**What the exercise asks**
Where a line of the entries holds the string "Node", copy that line.

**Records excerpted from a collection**
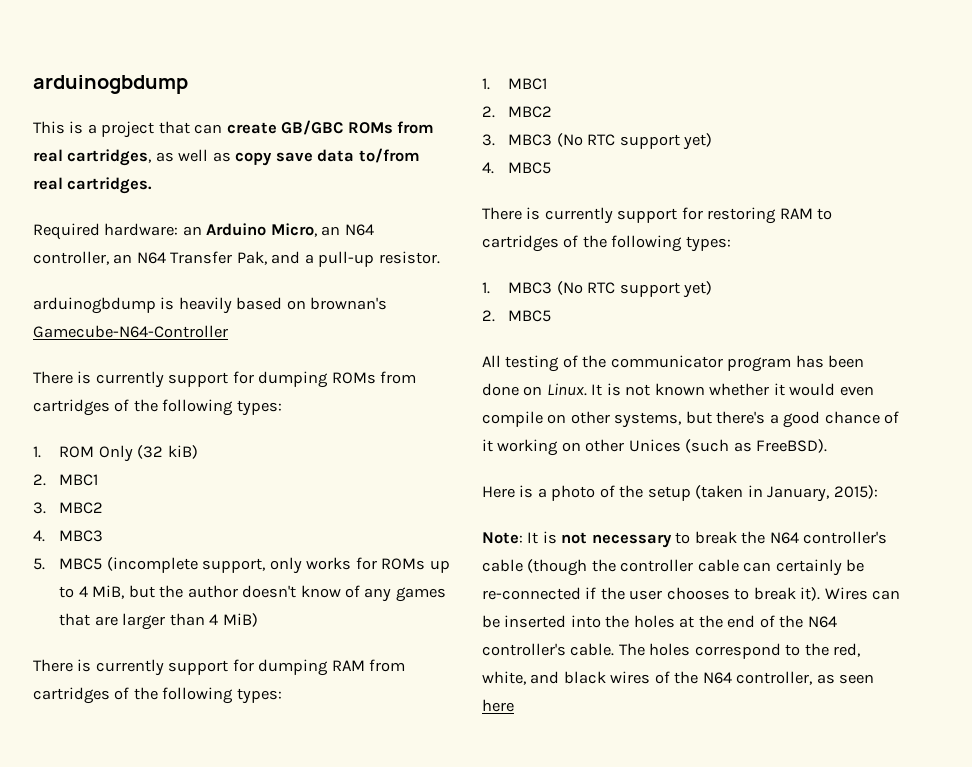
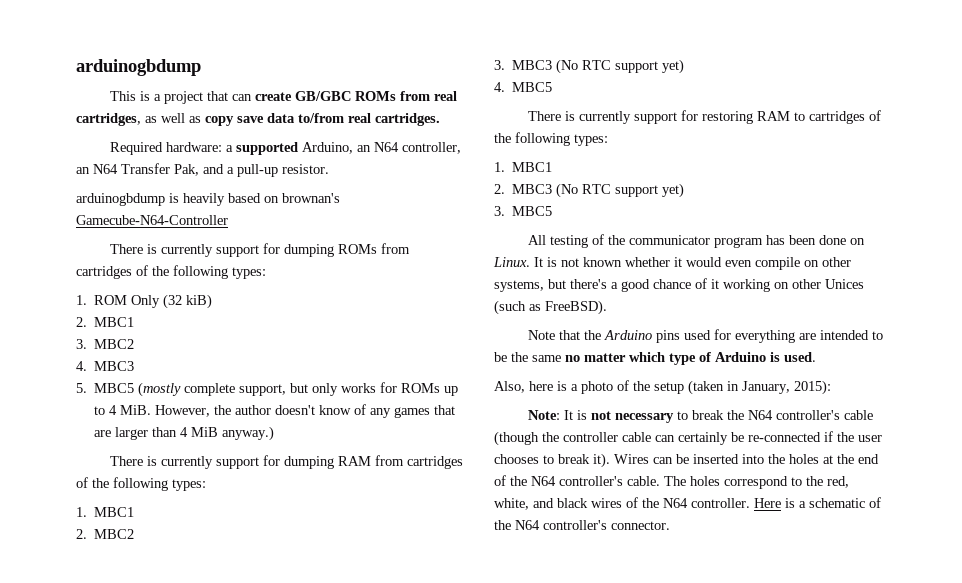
[182,223,317,237] an Arduino Micro, -> [226,142,354,155] a supported Arduino,
[106,557,266,573] (incomplete support, -> [138,382,309,397] (mostly complete support, but
[92,585,155,599] MiB, but -> [120,405,211,417] MiB. However,
[222,613,258,627] MiB) -> [191,426,275,441] MiB anyway.)
[508,281,713,298] [482,310,495,322] MBC3 (No RTC support yet) // 2. -> [512,162,553,172] [494,183,685,198] [494,206,505,216] MBC1 // 2. MBC3 (No RTC support yet) // 3.
[482,486,515,498] Here -> [528,329,884,343] [494,352,816,365] [494,381,553,393] Note that the Arduino pins used for everything are intended to be the same no matter which type of Arduino is used. // Also, here
[736,671,875,685] [482,699,514,712] controller, as seen here -> [691,497,881,508] [494,520,670,530] controller. Here is a schematic of the N64 controller's connector.

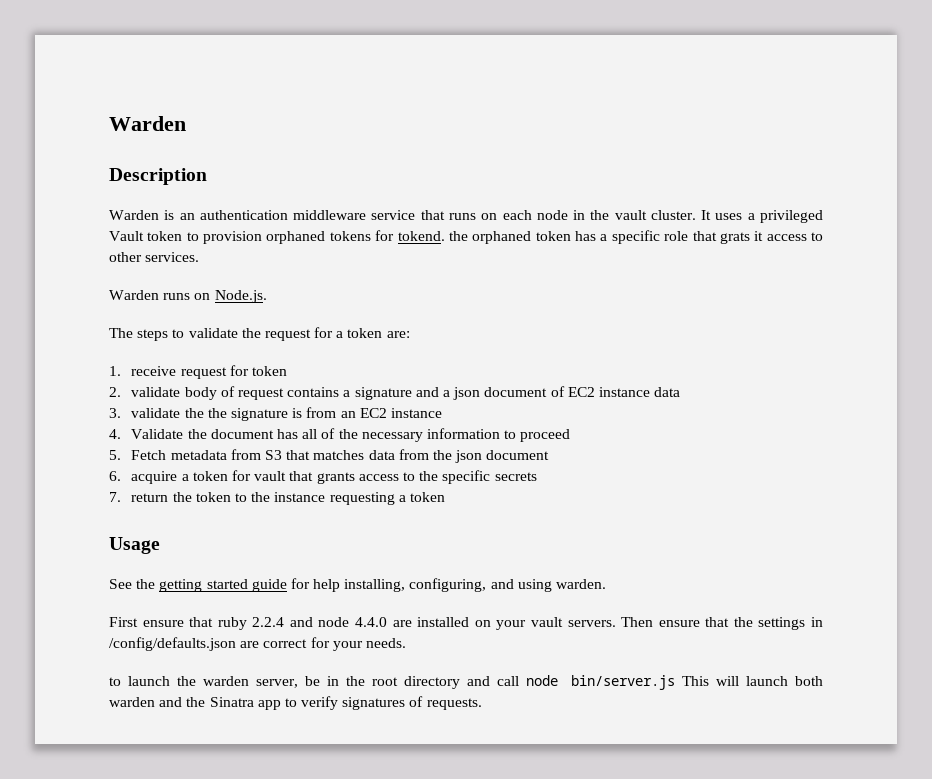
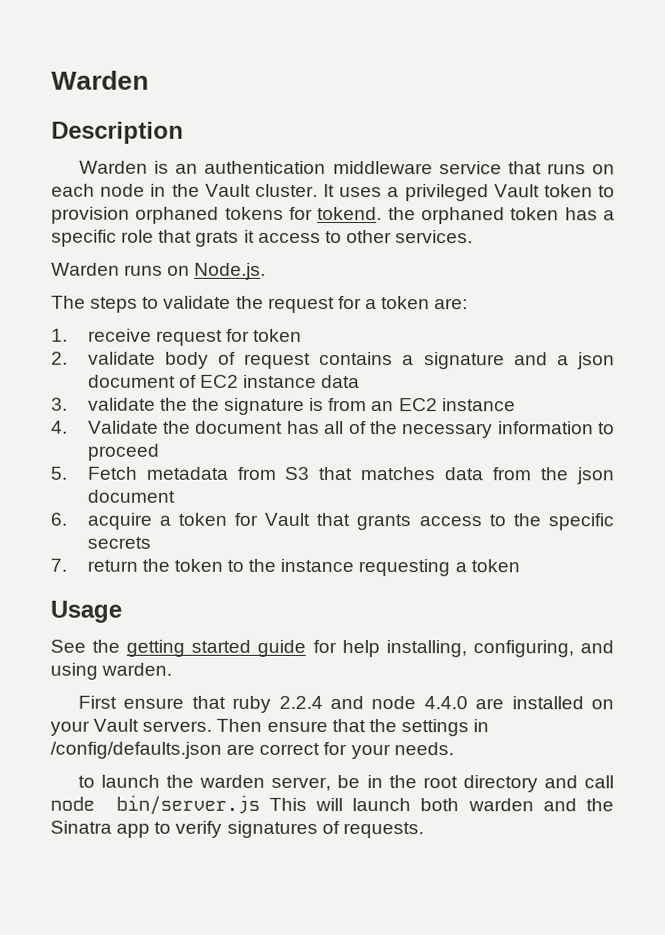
[614,210,647,220] vault -> [204,183,251,197] Vault
[254,471,287,481] vault -> [264,512,311,526] Vault
[530,617,563,627] vault -> [93,718,140,732] Vault

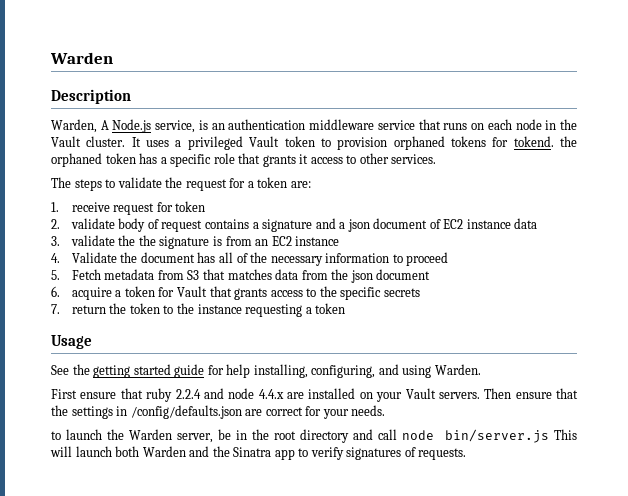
[79,160,149,174] Warden -> [51,119,196,133] Warden, A Node.js service,
[195,230,240,247] grats -> [262,155,296,167] grants
[51,262,267,280] // Warden runs on Node.js. -> (437, 159) none
[101,662,173,676] warden. -> [434,364,481,375] Warden.
[423,696,468,710] 4.4.0 -> [258,389,284,399] 4.4.x
[199,774,266,788] warden -> [128,429,172,440] Warden
[467,798,534,812] warden -> [142,446,186,457] Warden

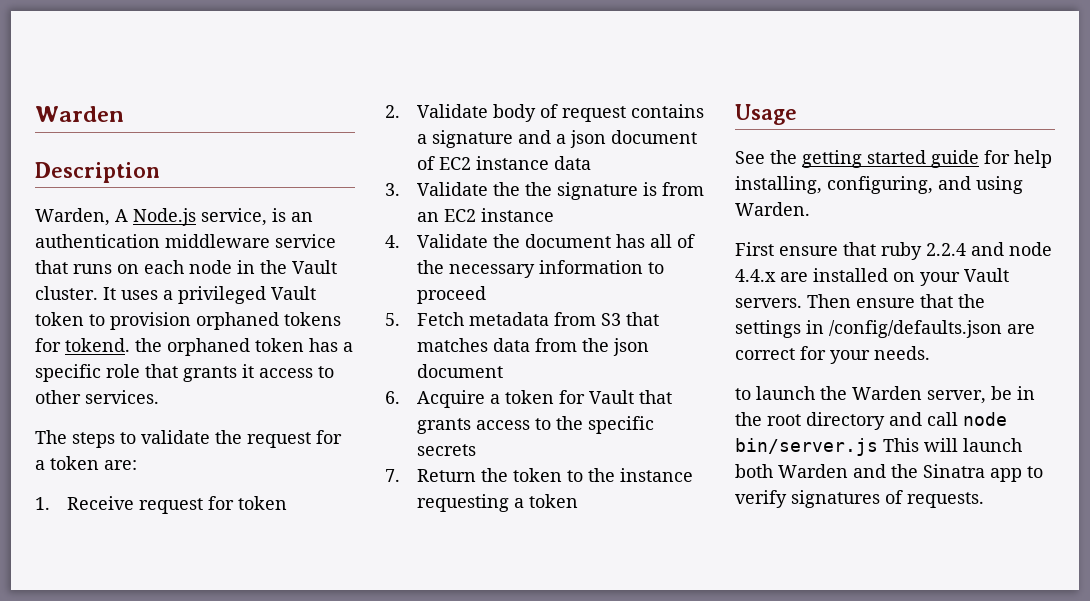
[71,202,110,212] receive -> [66,496,134,510] Receive
[70,218,115,229] validate -> [416,104,488,118] Validate
[70,235,115,246] validate -> [416,182,488,196] Validate
[71,287,112,300] acquire -> [416,390,485,408] Acquire
[71,305,106,314] return -> [416,469,476,482] Return

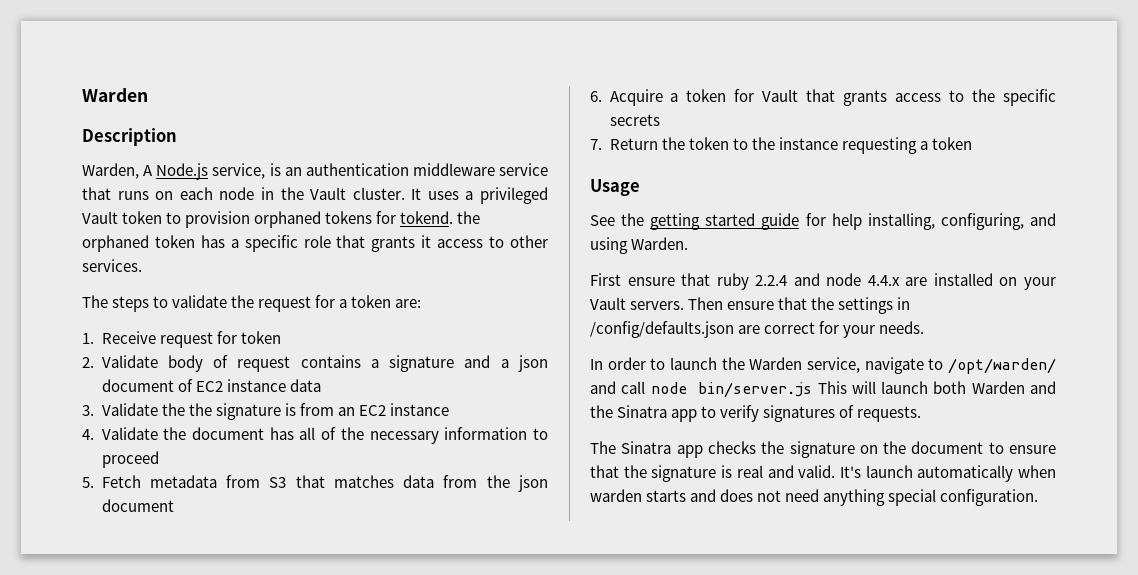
(930, 353) none -> [590,357,646,370] In order
[927,386,1035,404] [735,412,885,430] server, be in the root directory -> [807,357,1056,374] service, navigate to /opt/warden/
(984, 500) none -> [590,441,1056,458] [590,465,1056,482] [590,489,1039,506] // The Sinatra app checks the signature on the document to ensure that the signature is real and valid. It's launch automatically when warden starts and does not need anything special configuration.

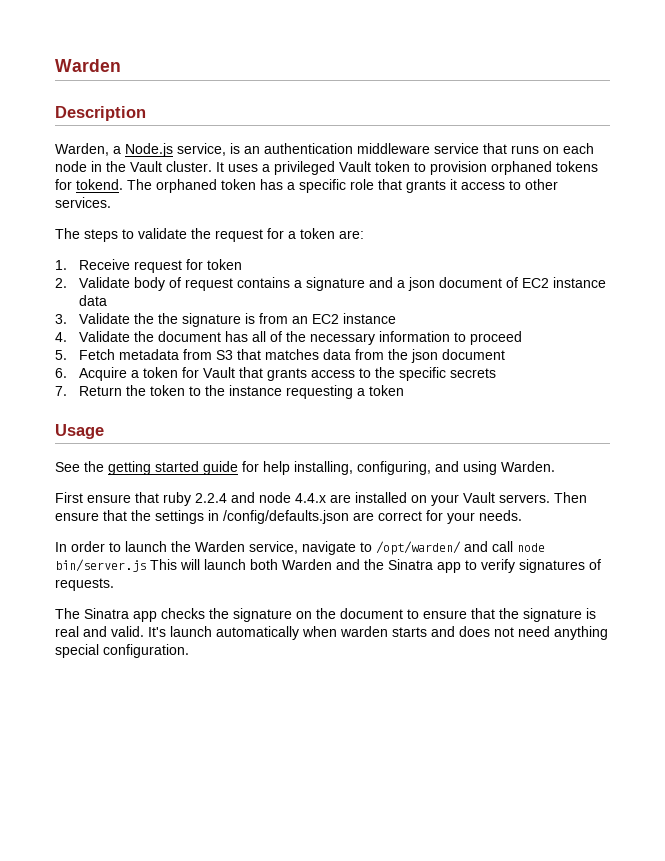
[143,165,154,176] A -> [113,146,121,154] a
[457,211,481,224] the -> [127,179,152,190] The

**Solution to the exercise**
[79,160,149,174] Warden -> [51,119,196,133] Warden, A Node.js service,
[51,262,267,280] // Warden runs on Node.js. -> (437, 159) none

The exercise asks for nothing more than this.